International Flavors & Fragrances Inc. is a science-based ingredients company that supplies flavors, fragrances, food ingredients, enzymes, cultures, probiotics, specialty chemicals and bioscience solutions used inside everyday consumer and industrial products. The company describes itself as a global leader in flavors, fragrances, food ingredients, health and biosciences on its official company site, while the latest 2025 Form 10-K shows the economic shape behind that description: $10.890 billion of FY2025 net sales, gross profit of $3.938 billion and a portfolio organized around Taste, Food Ingredients, Health & Biosciences, Scent and Pharma Solutions during the year.

What products does it ultimately touch?

IFF’s work is usually invisible to the final consumer. A beverage may use IFF flavors, a baked product may use enzymes, a detergent may use bioscience ingredients, a perfume may use fragrance compounds, and a dietary supplement may use health ingredients. That makes IFF a business-to-business supplier rather than a consumer brand, but it is still tied to consumer demand because its ingredients influence taste, smell, texture, freshness, performance and wellness positioning.

Taste systemsFood textureFragrance compoundsEnzymesCulturesProbioticsPharma excipients

Who buys IFF's output?

The customer base is unusually broad. In FY2025, IFF reported approximately 20,000 customers, no customer accounting for 10% or more of net sales, its 25 largest global and strategic customers representing roughly 32% of sales, and small or mid-sized companies representing about 69% of sales. For students, that matters because IFF’s revenue is not a simple single-customer contract story; it is a diversified formulation, qualification and repeat-order model.
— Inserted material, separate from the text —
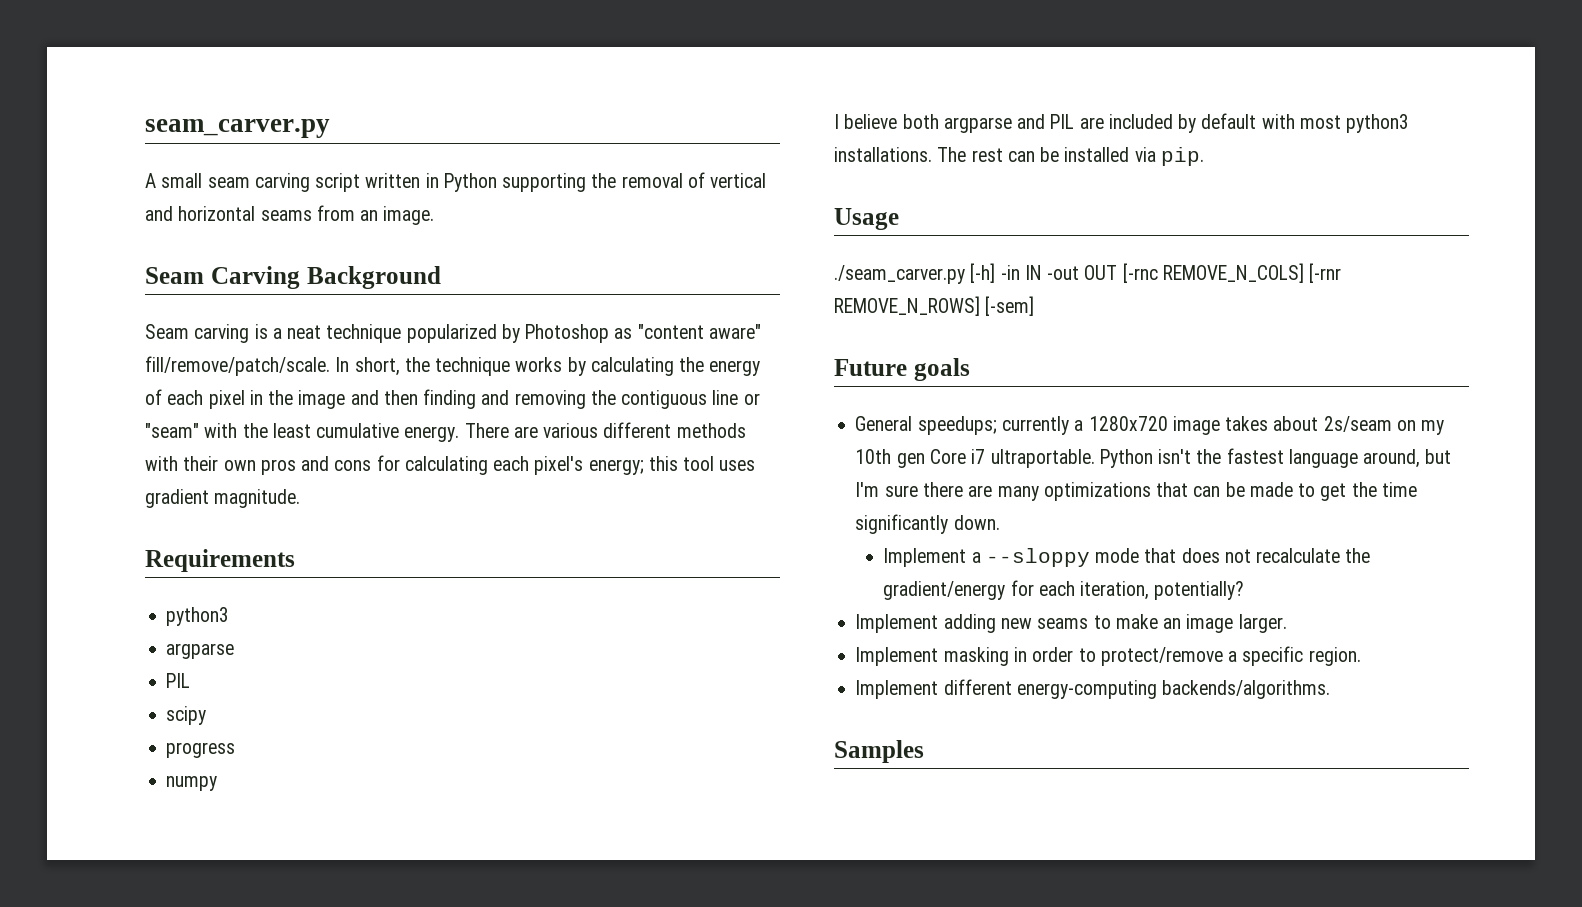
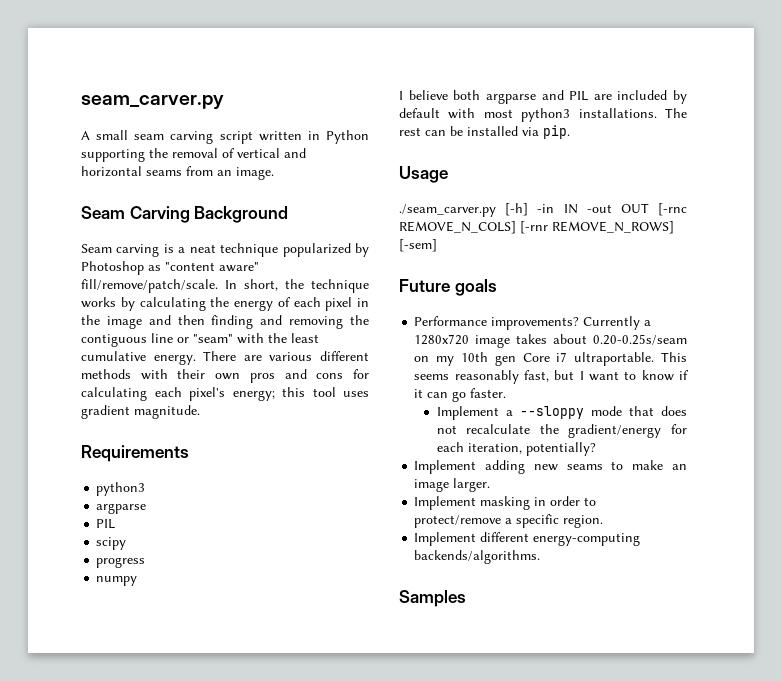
[855,416,1069,435] General speedups; currently -> [414,316,641,330] Performance improvements? Currently
[1323,416,1392,432] 2s/seam -> [593,334,687,345] 0.20-0.25s/seam
[1099,448,1452,468] [855,482,1417,501] [855,514,1000,534] Python isn't the fastest language around, but I'm sure there are many optimizations that can be made to get the time significantly down. -> [661,352,687,362] [414,370,689,384] [414,388,507,402] This seems reasonably fast, but I want to know if it can go faster.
Research lens IFF fact Why it matters
Business type B2B specialty ingredients and solutions Demand depends on formulation wins, customer programs and consumer-product volumes.
FY2025 scale $10.890B net sales Scale supports R&D, manufacturing reach and global account coverage.
Customer diversity ~20,000 customers; no customer at 10% or more of sales Diversification reduces single-account dependency, but it does not remove exposure to consumer-goods cycles.
Scientific intensity $694M FY2025 R&D expense, equal to 6.4% of sales The competitive model is knowledge-heavy, not only commodity procurement and manufacturing.

How does IFF make money?

IFF makes money by selling ingredients, compounds and formulation solutions to packaged-food, beverage, fragrance, home-care, personal-care, health, animal-nutrition and industrial customers. The pricing logic is a mix of customized formulation value, product performance, regulatory reliability, manufacturing cost, raw-material exposure and customer relationship depth. It is not a subscription model; the economic engine is repeat volume after an ingredient is approved, qualified and embedded in a customer’s product.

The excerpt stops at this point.